WORK ITEM
Nothing but the lines from the one containing "(785, 417) none" to the end of the data should be copied, exactly, and the pictures stay out.

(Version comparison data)

===============

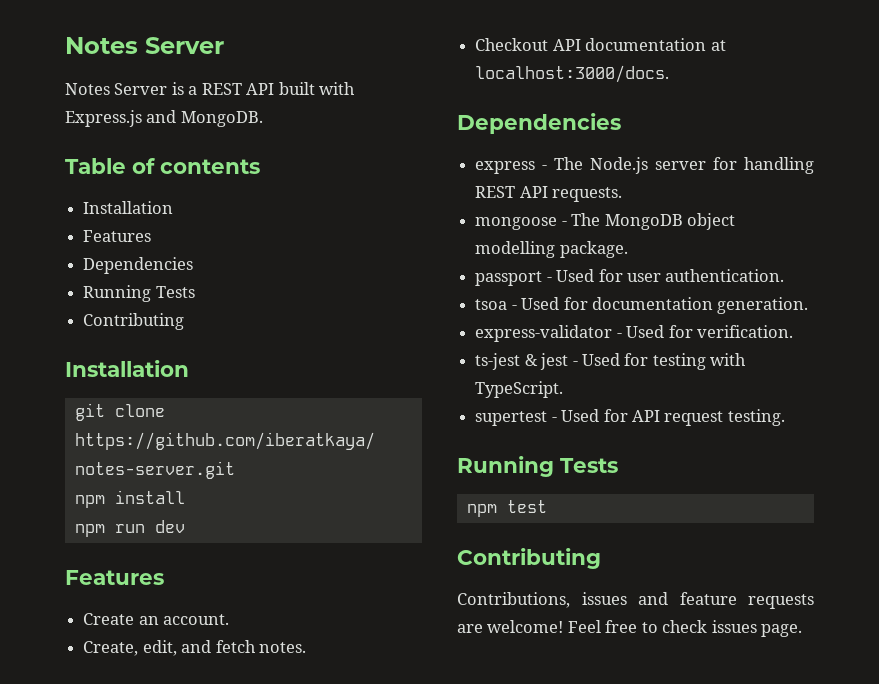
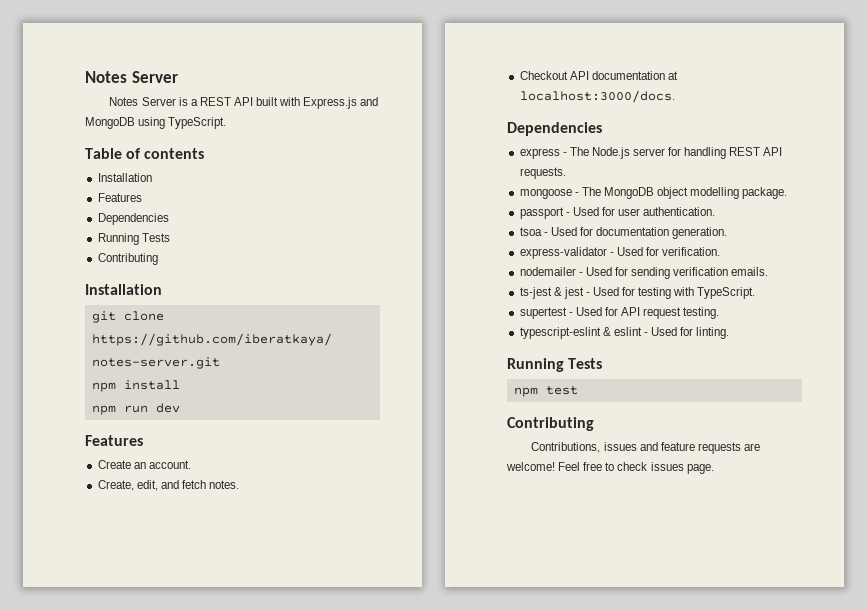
[180,111,263,127] MongoDB. -> [85,117,227,129] MongoDB using TypeScript.
(793, 331) none -> [519,267,769,279] // nodemailer - Used for sending verification emails.
(785, 417) none -> [519,327,730,339] // typescript-eslint & eslint - Used for linting.

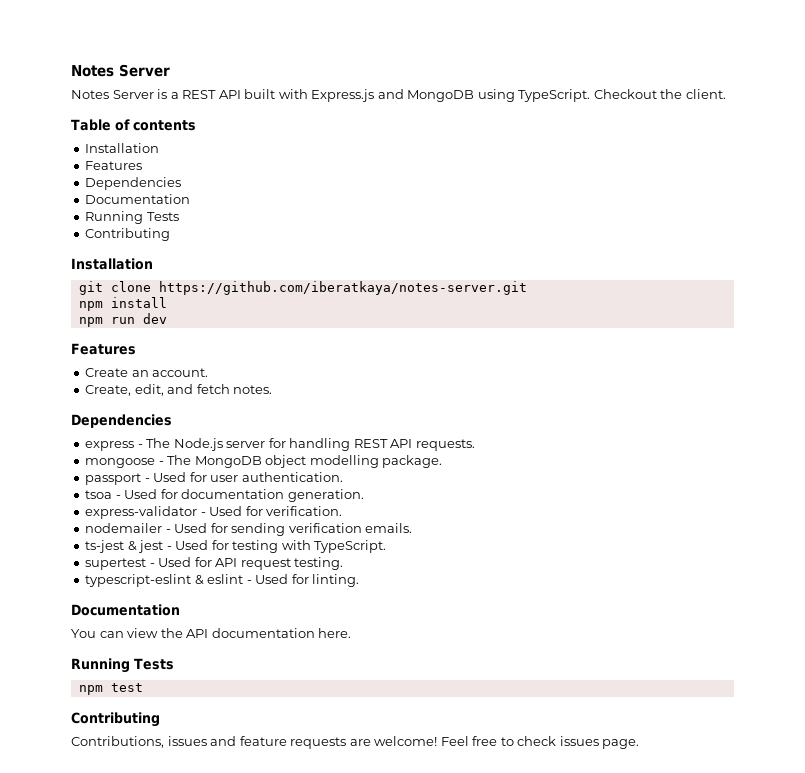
(227, 123) none -> [593,89,726,99] Checkout the client.
(169, 219) none -> [85,194,191,204] // Documentation
[519,71,678,80] [519,90,675,103] // Checkout API documentation at localhost:3000/docs. -> (273, 389) none
(730, 333) none -> [71,604,180,616] [71,628,352,638] // Documentation // You can view the API documentation here.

===============

RESULT OF THIS TASK
(785, 417) none -> [519,327,730,339] // typescript-eslint & eslint - Used for linting.

(227, 123) none -> [593,89,726,99] Checkout the client.
(169, 219) none -> [85,194,191,204] // Documentation
[519,71,678,80] [519,90,675,103] // Checkout API documentation at localhost:3000/docs. -> (273, 389) none
(730, 333) none -> [71,604,180,616] [71,628,352,638] // Documentation // You can view the API documentation here.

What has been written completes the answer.